Researchers at New York University recently set out to explore the possibility of training artificial neural networks on these models without domain-specific inductive biases. Their paper, published in Nature Machine Intelligence, ultimately addresses one of the oldest philosophical questions, namely the “nature vs. nurture” dilemma.
The nature vs. nurture dilemma disputes whether humans possess innate inductive biases influencing how they perceive objects, people and the world around them overall, or whether they are initially a “blank slate,” developing biases as a result of their experiences. Some of the hypothesized innate biases are related to the ability to categorize and label objects.
The team at New York University set out to investigate this dilemma from a modern standpoint. To do this, they trained state-of-the-art self-supervised deep neural networks on a large dataset containing videos taken from young children’s perspective using headcams (cameras attached to a hat or helmet).
“Young children develop sophisticated internal models of the world based on their visual experience,” A. Emin Orhan and Brenden M. Lake wrote in their paper. “Can such models be learned from a child’s visual experience without strong inductive biases? To investigate this, we train state-of-the-art neural networks on a realistic proxy of a child’s visual experience without any explicit supervision or domain-specific inductive biases.”
Orhan and Lake trained two types of deep learning techniques, namely embedding and generative models, on approximately 200 hours of headcam video footage collected from a single child over a two-year period. After pre-training more than 70 of these models, they tested their performance on a series of computer vision and object recognition tasks, comparing it with other state-of-the-art computer vision models.
“On average, the best embedding models perform at a respectable 70% of a high-performance ImageNet-trained model, despite substantial differences in training data,” Orhan and Lake wrote. “They also learn broad semantic categories and object localization capabilities without explicit supervision, but they are less object-centric than models trained on all of ImageNet.
“Generative models trained with the same data successfully extrapolate simple properties of partially masked objects, like their rough outline, texture, color or orientation, but struggle with finer object details.”
To validate their findings, the researchers carried out further experiments involving two other young children.
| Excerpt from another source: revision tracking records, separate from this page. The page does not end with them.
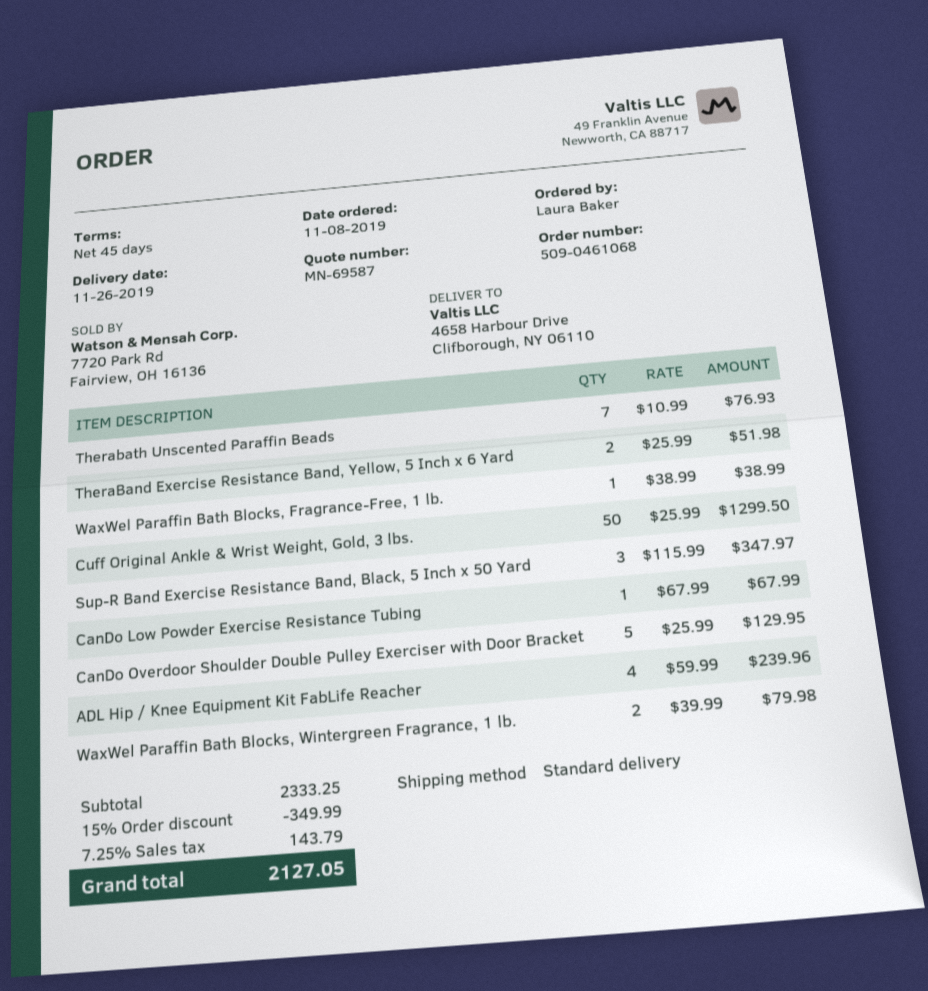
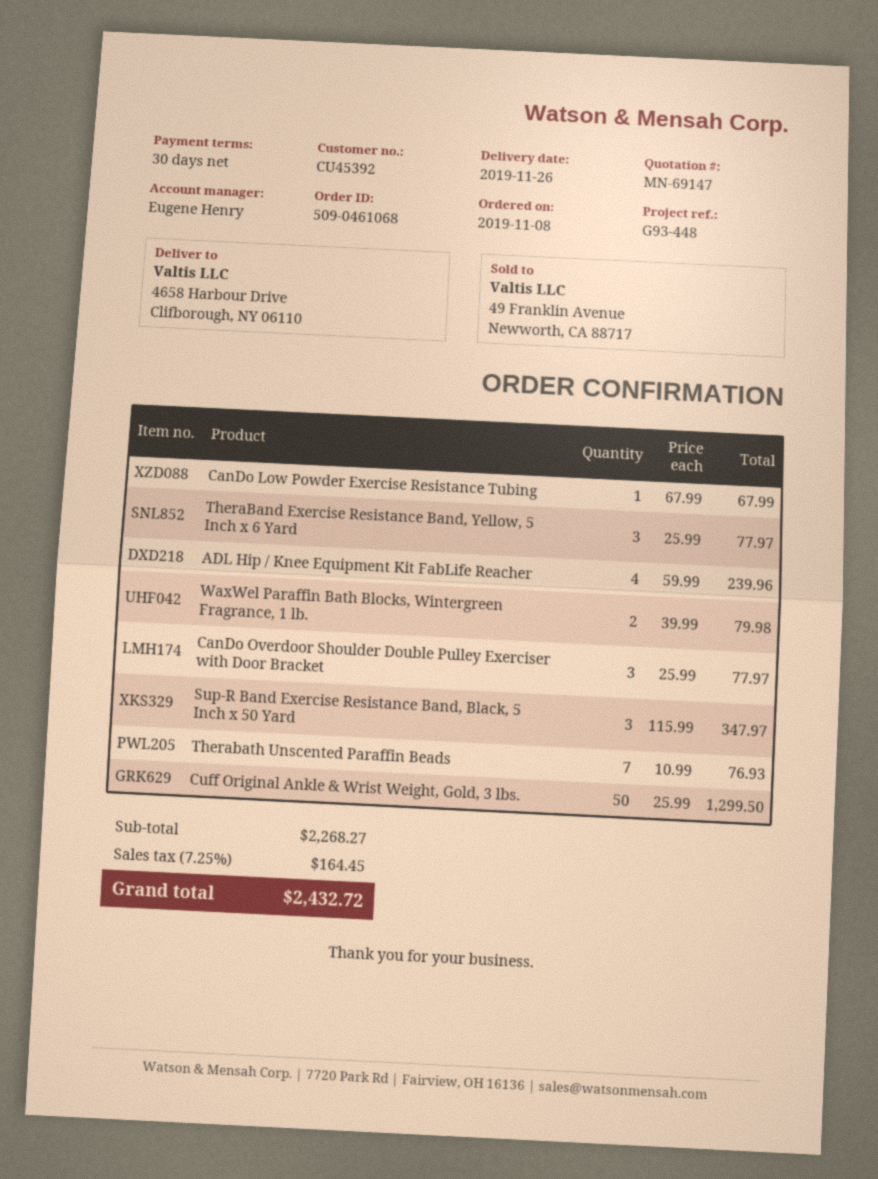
quote number: MN-69587 -> MN-69147
payment terms: 45 days -> 30 days
TheraBand Exercise Resistance Band, Yellow, 5 Inch x 6 Yard: 2 x 25.99 = 51.98 -> 3 x 25.99 = 77.97
WaxWel Paraffin Bath Blocks, Fragrance-Free, 1 lb.: 1 x 38.99 = 38.99 -> none
CanDo Overdoor Shoulder Double Pulley Exerciser with Door Bracket: 5 x 25.99 = 129.95 -> 3 x 25.99 = 77.97
subtotal: 2333.25 -> 2268.27
discount: 15% = 349.99 -> none
tax: 7.25% = 143.79 -> 7.25% = 164.45
total: 2127.05 -> 2432.72

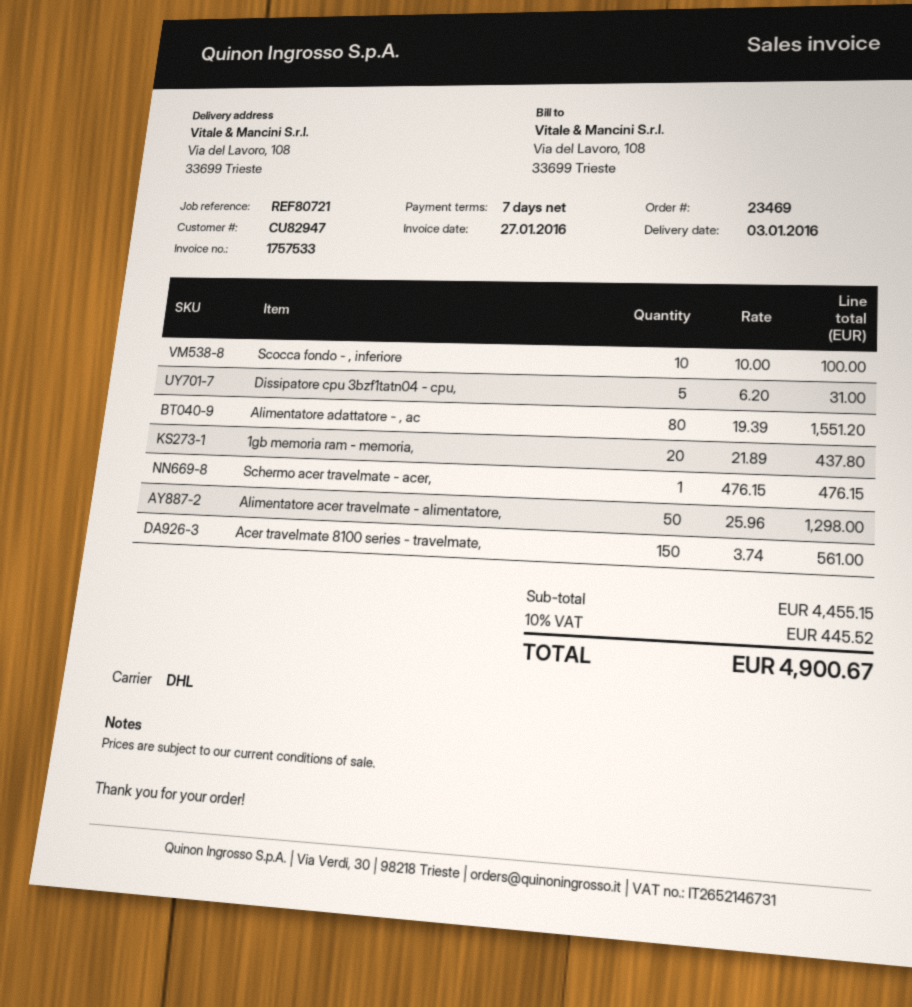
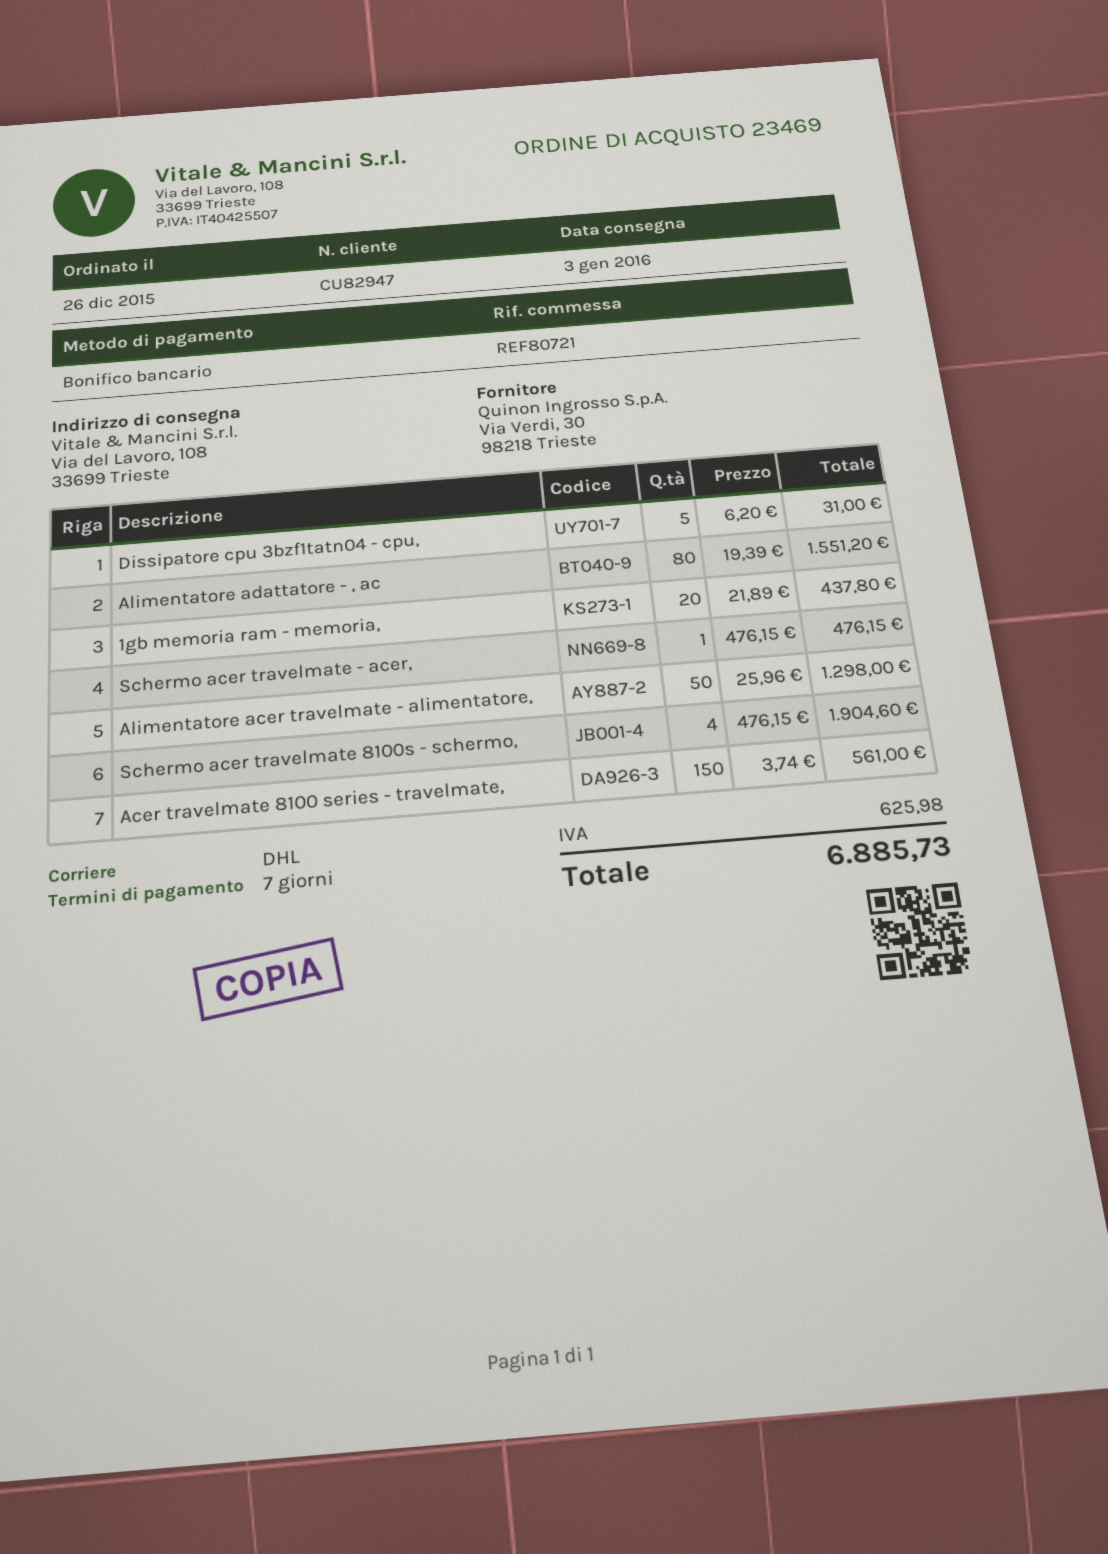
Scocca fondo - , inferiore: 10 x 10.00 = 100.00 -> none
Schermo acer travelmate 8100s - schermo,: none -> 4 x 476.15 = 1904.60
tax: 445.52 -> 625.98
total: 4900.67 -> 6885.73

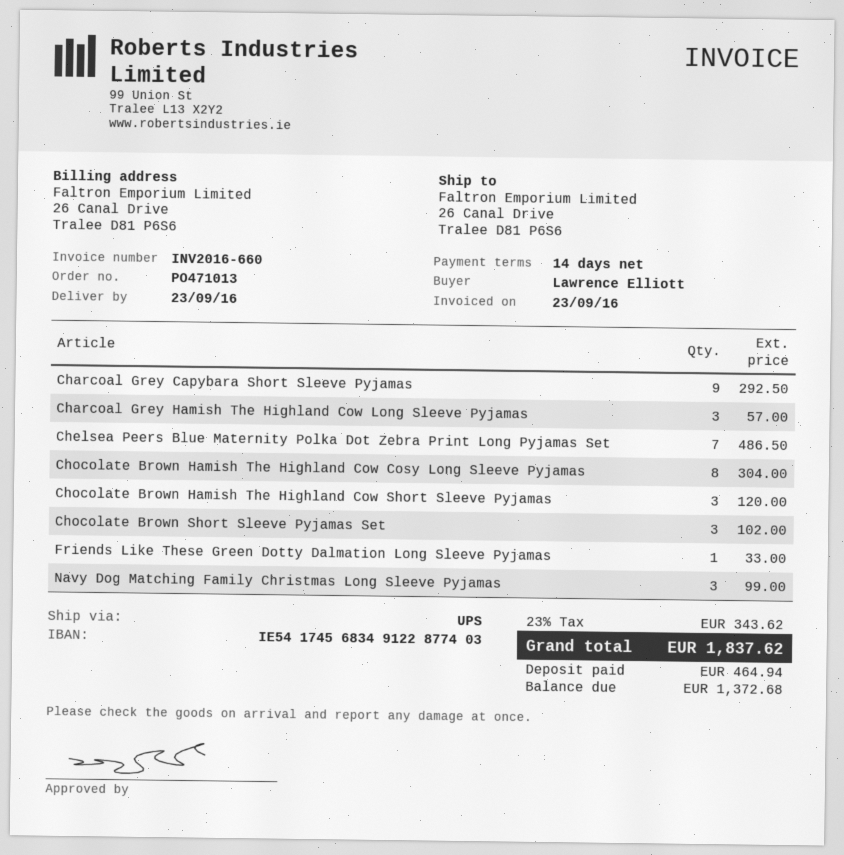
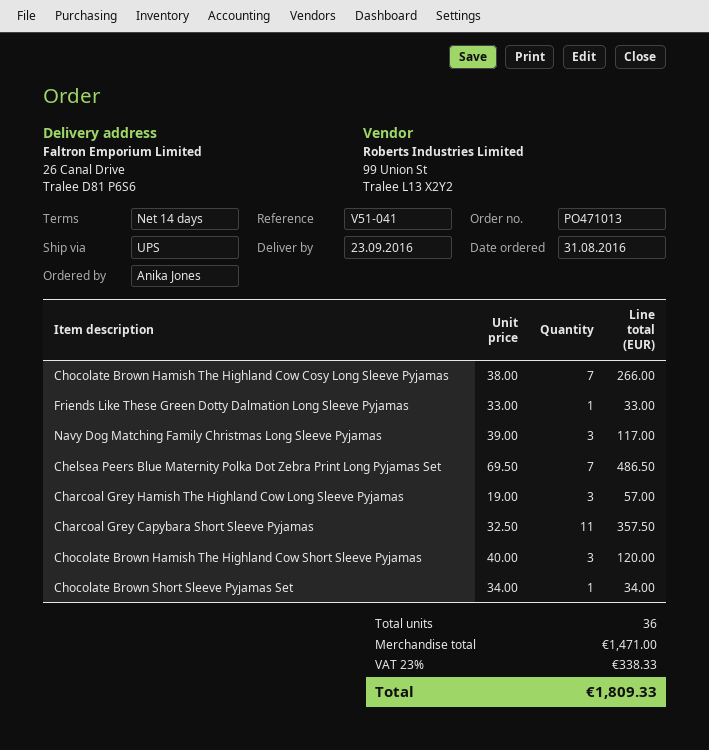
ordered by: Lawrence Elliott -> Anika Jones
Charcoal Grey Capybara Short Sleeve Pyjamas: 9 for 292.50 -> 11 for 357.50
Chocolate Brown Hamish The Highland Cow Cosy Long Sleeve Pyjamas: 8 for 304.00 -> 7 for 266.00
Chocolate Brown Short Sleeve Pyjamas Set: 3 for 102.00 -> 1 for 34.00
Navy Dog Matching Family Christmas Long Sleeve Pyjamas: 3 for 99.00 -> 3 for 117.00
tax: 23% = 343.62 -> 23% = 338.33
total: 1837.62 -> 1809.33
Their results were consistent with those gathered during their first experiment, suggesting that higher-level visual representations can be learned from a child’s unique visual experiences without integrating strong inductive biases.
The findings of this recent work by Orhan and Lake could serve as an inspiration for psychologists and neuroscientists, informing further studies exploring the nature vs. nurture dilemma using computational tools. Overall, the team suggests that object categorization biases depend on the unique characteristics of the human visual system, which result in different images from those typically used to train deep learning models.
“We hope that our work will inspire new collaborations between machine learning and developmental psychology, as the impact of modern deep learning on developmental psychology has been relatively limited thus far,” Orhan and Lake conclude in their paper.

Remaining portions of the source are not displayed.